■ **EXERCISE DESCRIPTION**
Give the number of lines in the data below that contain "Discuss", and only that number.

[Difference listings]
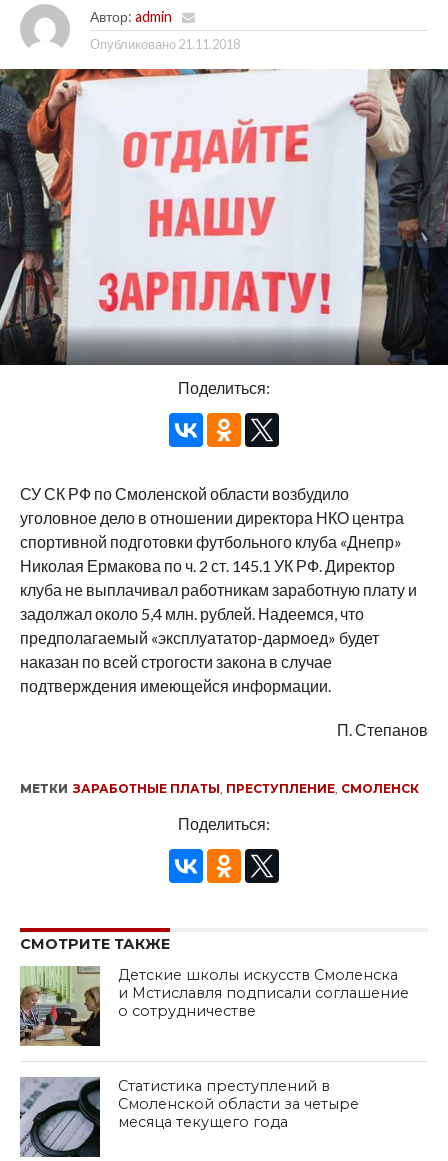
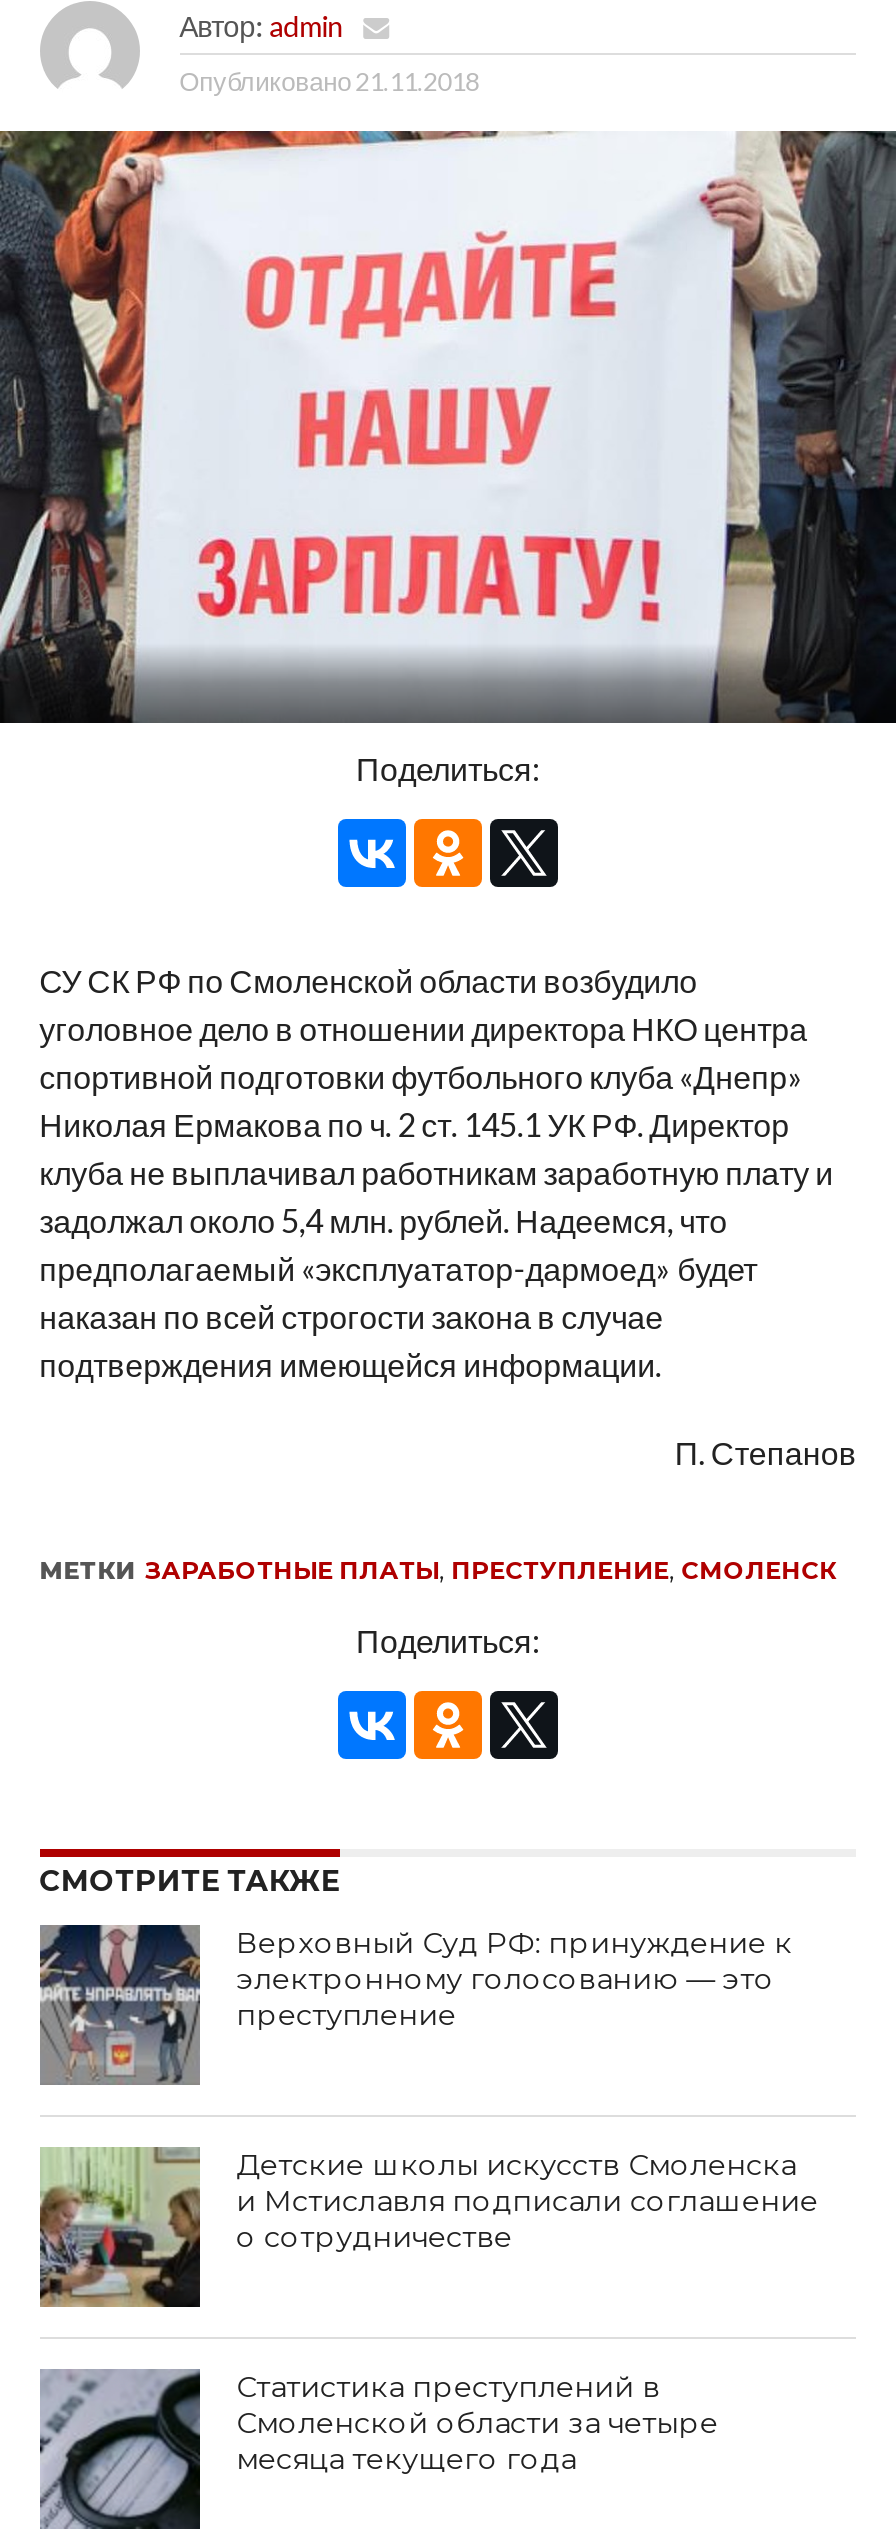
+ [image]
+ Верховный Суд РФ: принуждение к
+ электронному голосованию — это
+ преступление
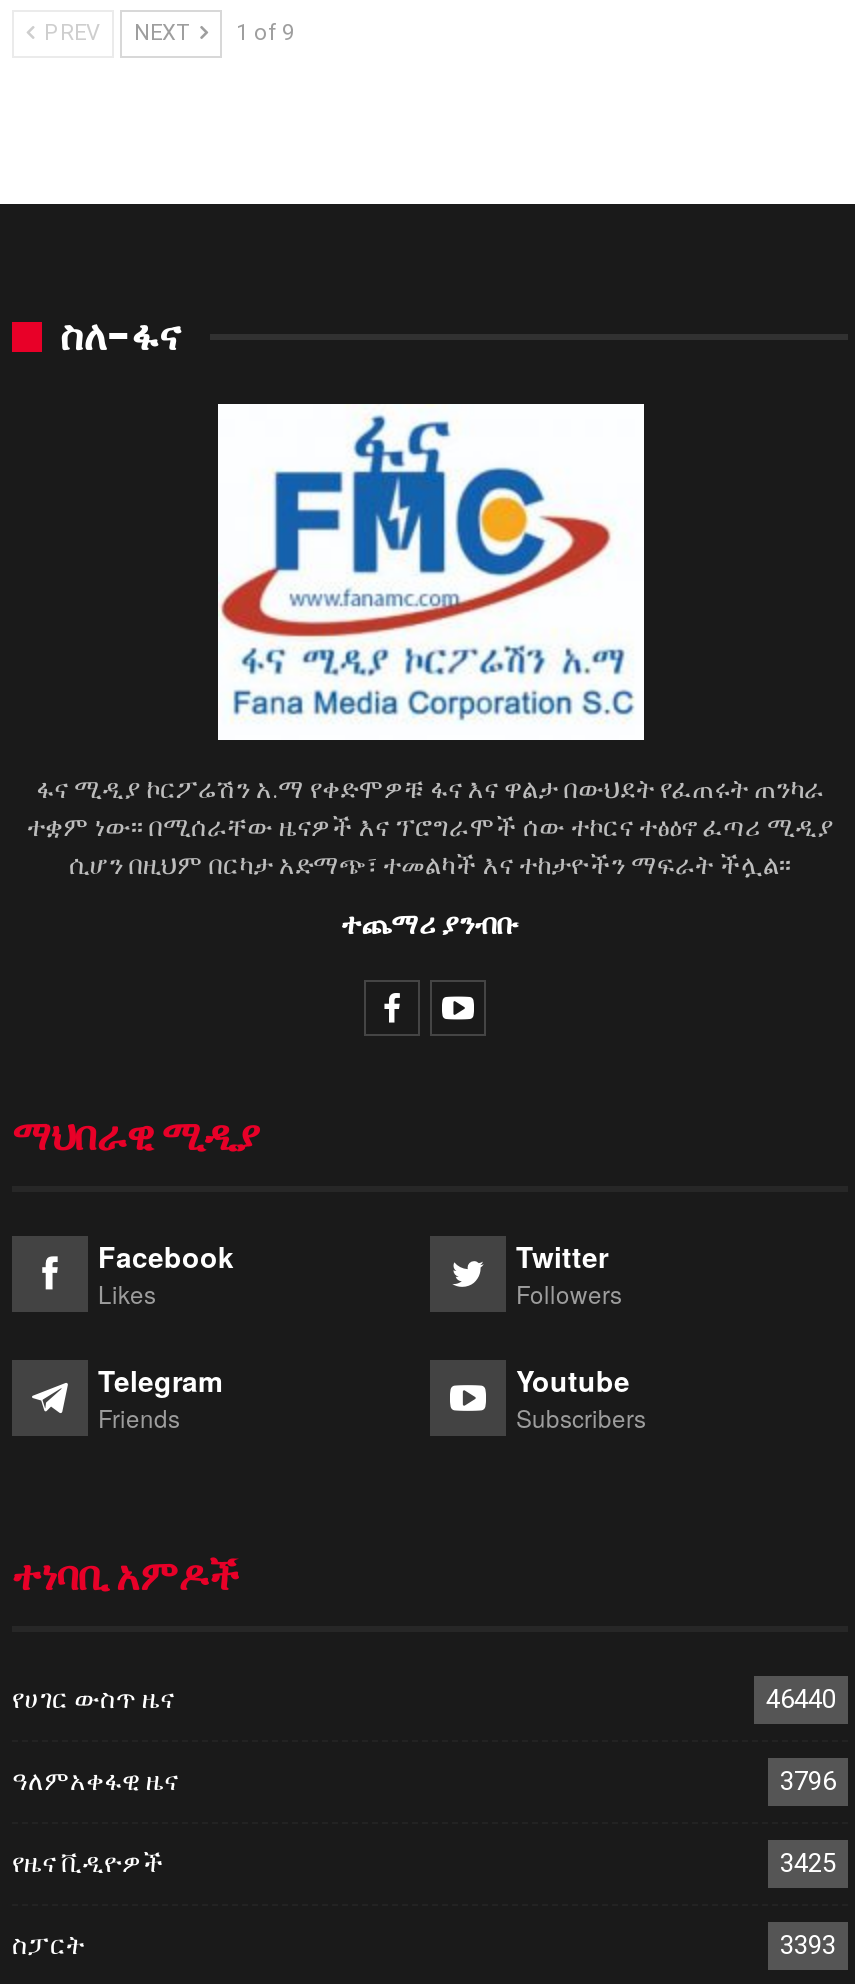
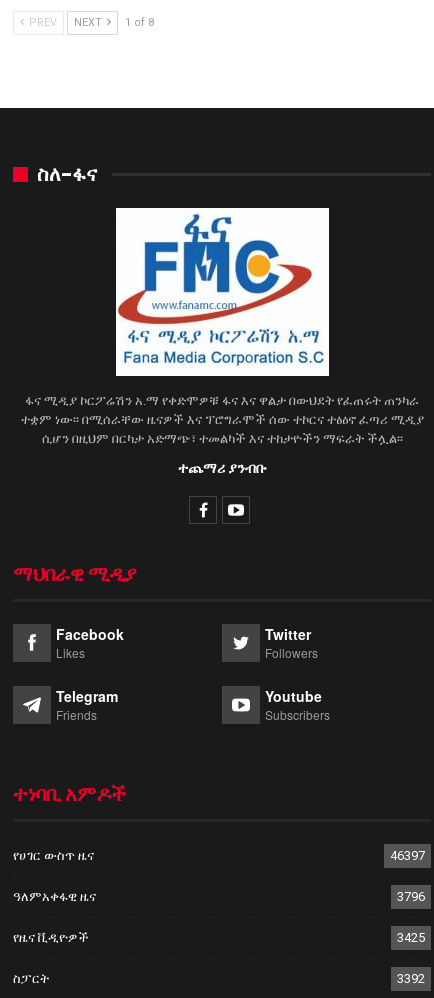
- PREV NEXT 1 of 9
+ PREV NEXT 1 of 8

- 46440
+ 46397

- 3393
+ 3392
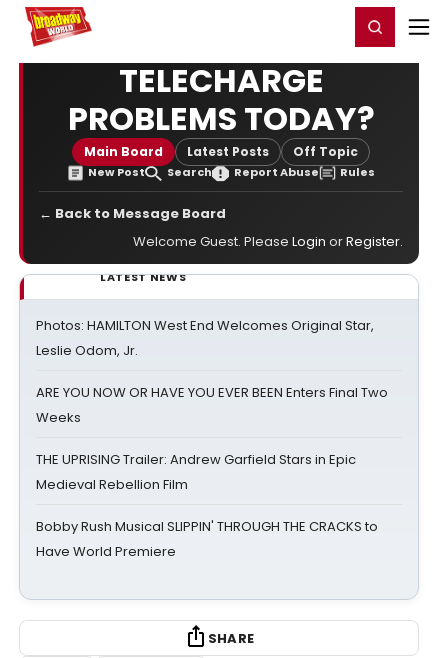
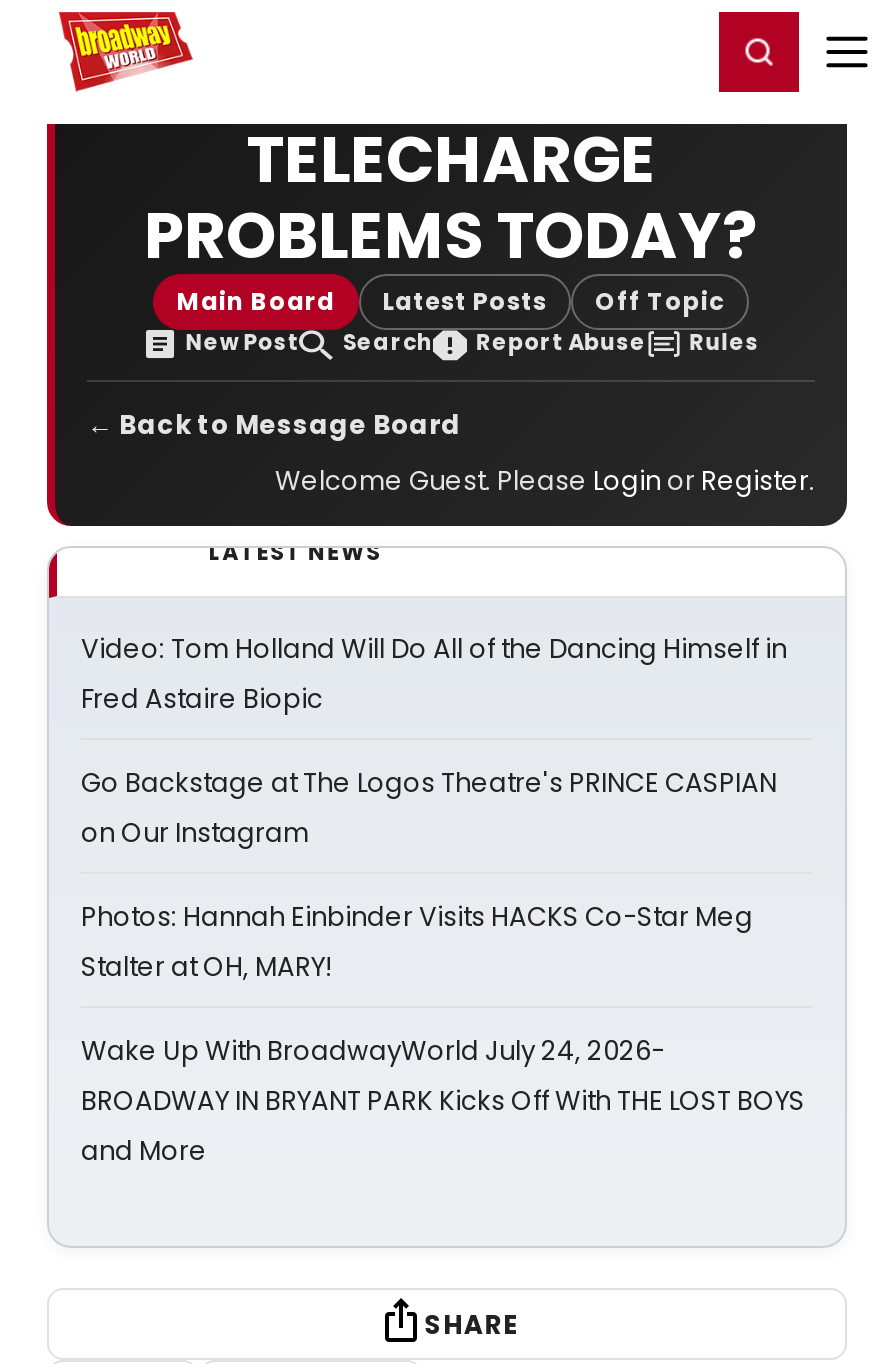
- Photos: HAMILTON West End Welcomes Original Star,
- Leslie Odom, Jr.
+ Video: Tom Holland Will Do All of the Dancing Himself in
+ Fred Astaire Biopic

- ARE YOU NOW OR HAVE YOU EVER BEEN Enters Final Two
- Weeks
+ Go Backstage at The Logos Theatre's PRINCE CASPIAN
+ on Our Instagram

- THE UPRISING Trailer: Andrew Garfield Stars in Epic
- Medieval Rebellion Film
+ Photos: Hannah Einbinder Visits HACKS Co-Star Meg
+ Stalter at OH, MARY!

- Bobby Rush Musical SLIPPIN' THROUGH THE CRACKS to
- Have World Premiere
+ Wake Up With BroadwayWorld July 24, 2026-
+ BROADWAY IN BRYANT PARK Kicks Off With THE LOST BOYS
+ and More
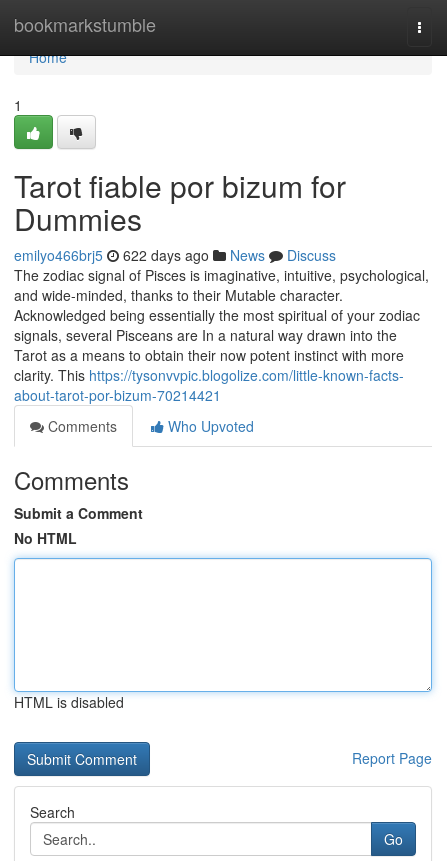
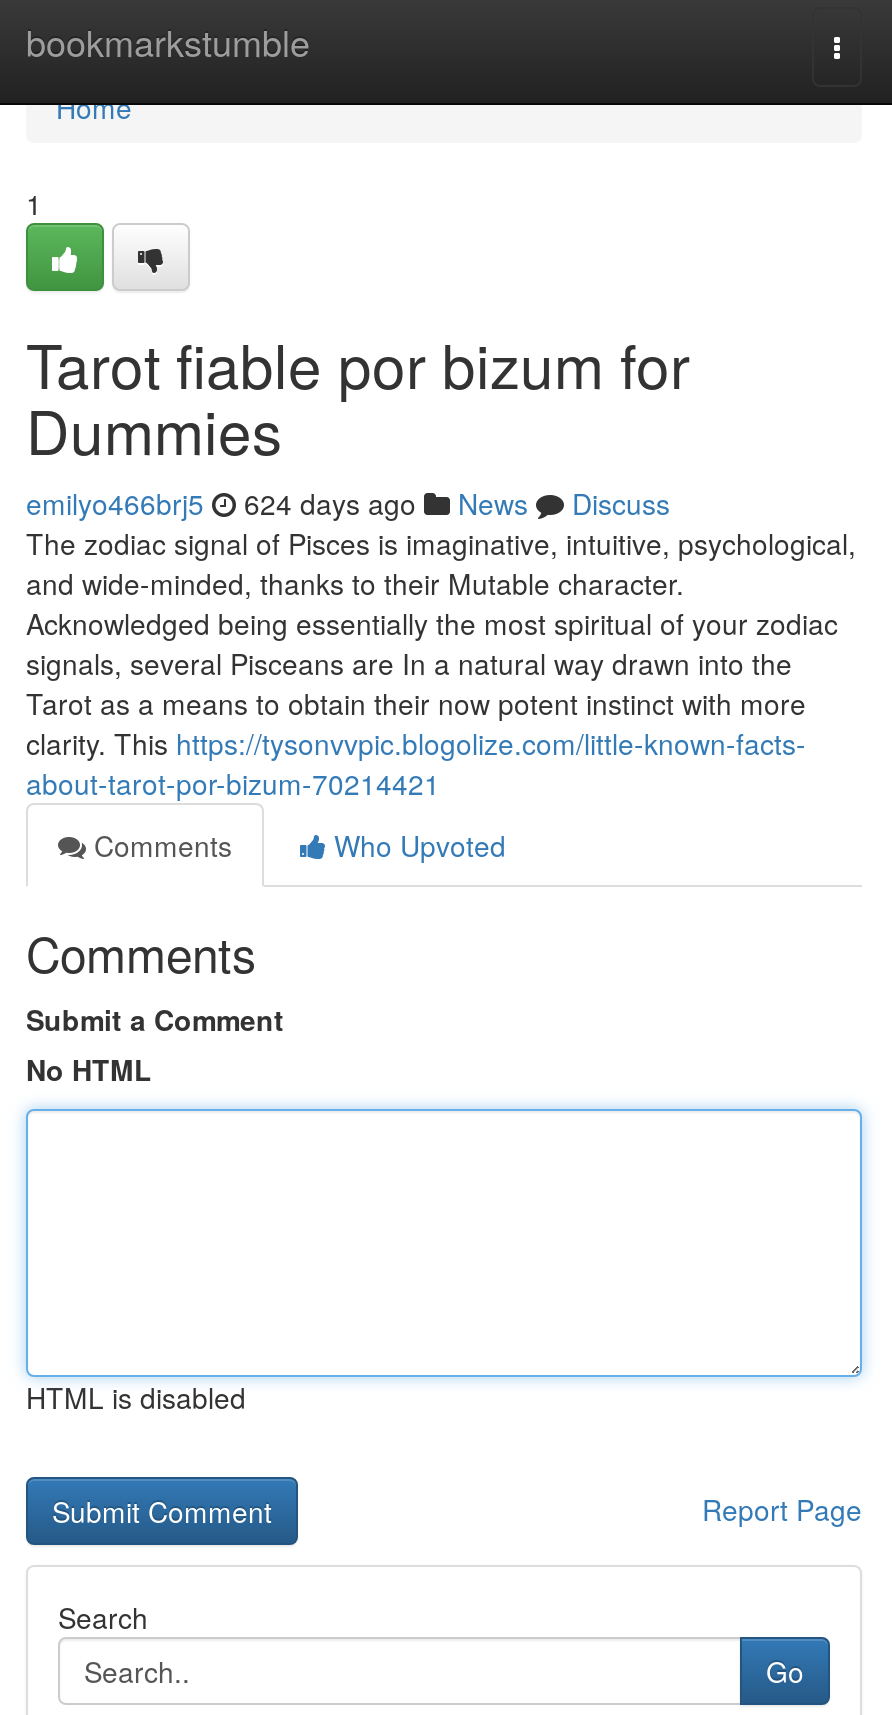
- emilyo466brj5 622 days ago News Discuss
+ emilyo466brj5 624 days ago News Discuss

■ **TASK RESPONSE**
2